I wants to monitor storage controller driver version.

I have created below script for the same.

$StorageDriverVersion = ((Get-WmiObject Win32_PnPSignedDriver| select DeviceName, DriverVersion | Where {$_.DriverVersion -like"*6.600.21.8*"}).StorageDriverVersion)

write-host "Statistic: $StorageDriverVersion"

But I have an output as "NaN".

Kindly suggest the better script for the same.

  • This limitation of script monitoring templates has been very frustrating for me, too. This component will only accept a number as valid statistic output. I'm not aware of a way to poll for multivalue results, but one option that you do have is to:

    1. Check for a true/false comparison (is it the right version or not) and return a 0 or 1 as a result for the statistic.

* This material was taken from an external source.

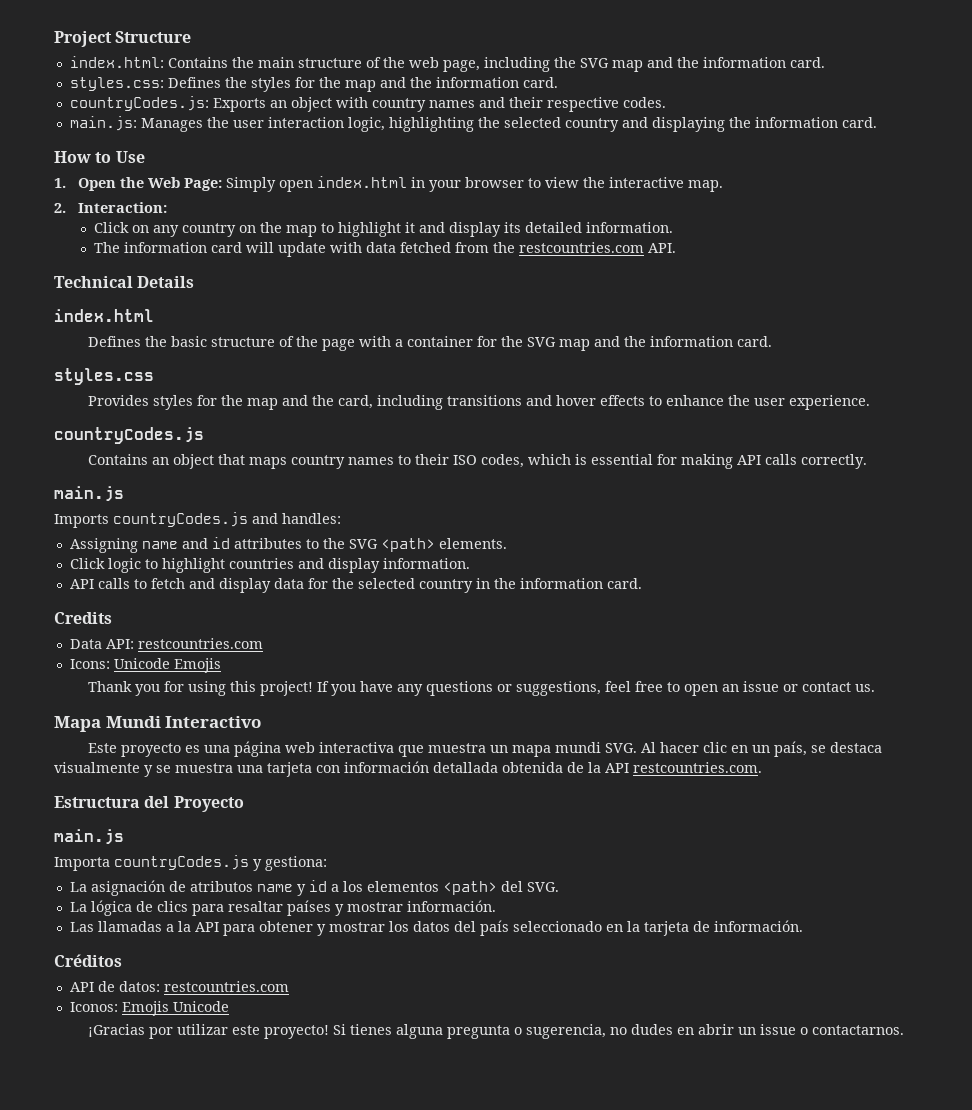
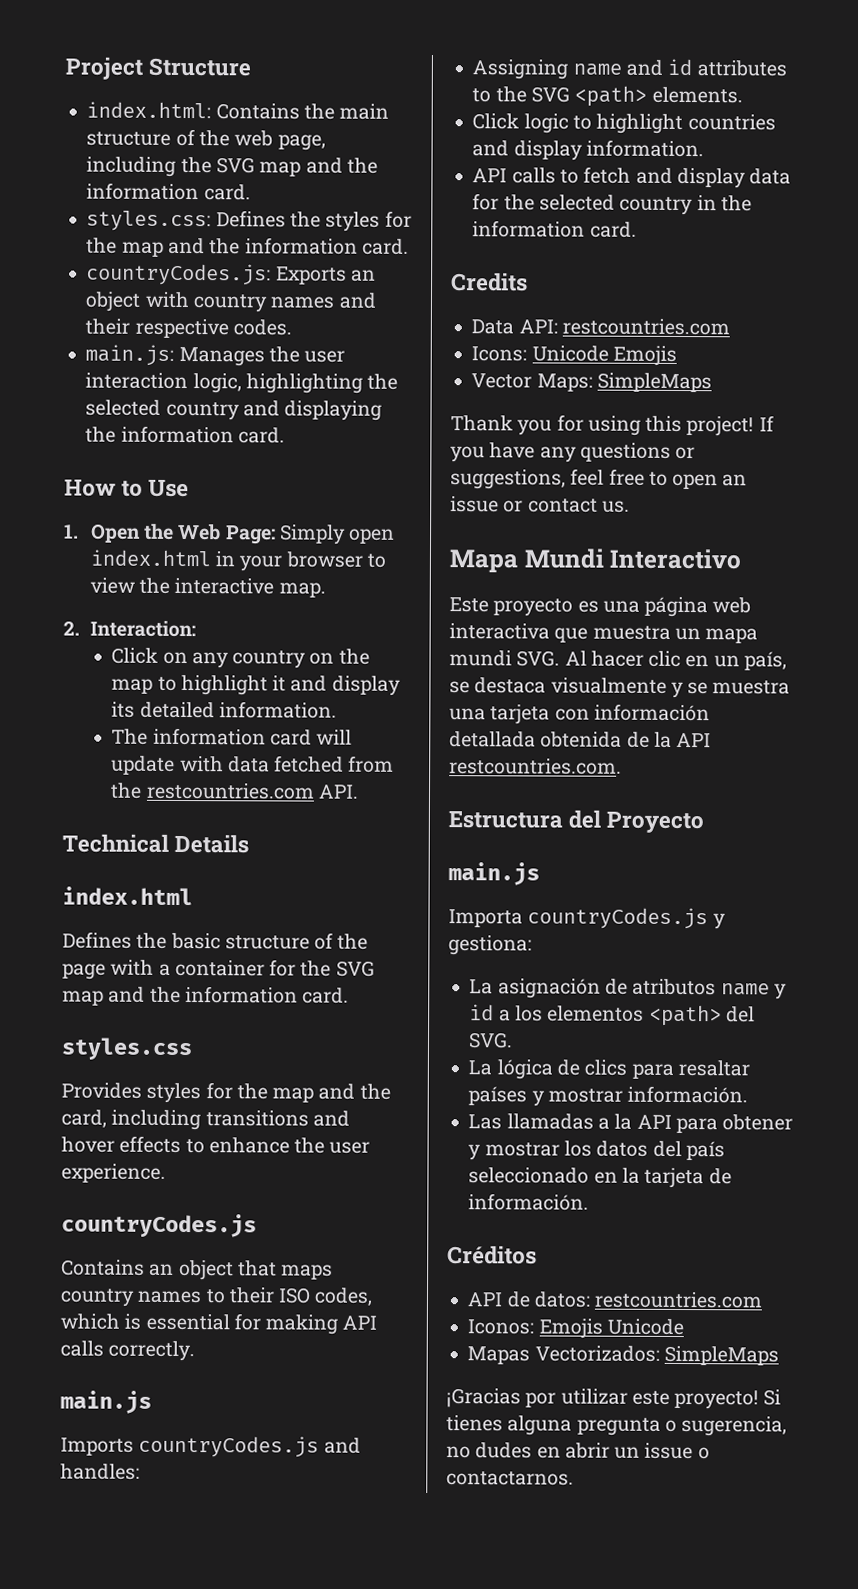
+ Vector Maps: SimpleMaps
+ Mapas Vectorizados: SimpleMaps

    2. Use the statistic message value to somehow present more detailed information. (Again, though, using this information in an alert is challenging unless there's a way that I don't know about.

  • sturdyerde  wrote:

    This limitation of script monitoring templates has been very frustrating for me, too. This component will only accept a number as valid statistic output. I'm not aware of a way to poll for multivalue results, but one option that you do have is to:

    1. Check for a true/false comparison (is it the right version or not) and return a 0 or 1 as a result for the statistic.

    2. Use the statistic message value to somehow present more detailed information. (Again, though, using this information in an alert is challenging unless there's a way that I don't know about.

    Sam is of course right about this script having support for numeric values.

    I'm curious, what would you do with the output of the script with the version number? just display the current value? Want to track it over time? Alert on it?

  • serena  wrote:

    I'm curious, what would you do with the output of the script with the version number? just display the current value? Want to track it over time? Alert on it?

    In this type of example, we would display the current value and also be able to send the current/target version in an alert.

  • I modified the script as below.

    $StorageDriver = Get-WmiObject Win32_PnPSignedDriver| select DeviceName, DriverVersion | Where {$_.DriverVersion -like"*6.600.21.8*"} ${IP} -Credential ${CREDENTIAL}

    write-host "Message.Source: $StorageDriver"

    Exit(0);

    And now the output is

    Message.Source:

    Errors: ==============================================

    Where-Object : A positional parameter cannot be found that accepts argument 'xx.xx0.20.183'.

    At line:1 char:90

    + ... erVersion | Where {$_.DriverVersion -like"*6.600.21.8*"} xx.xx0.20.18 ...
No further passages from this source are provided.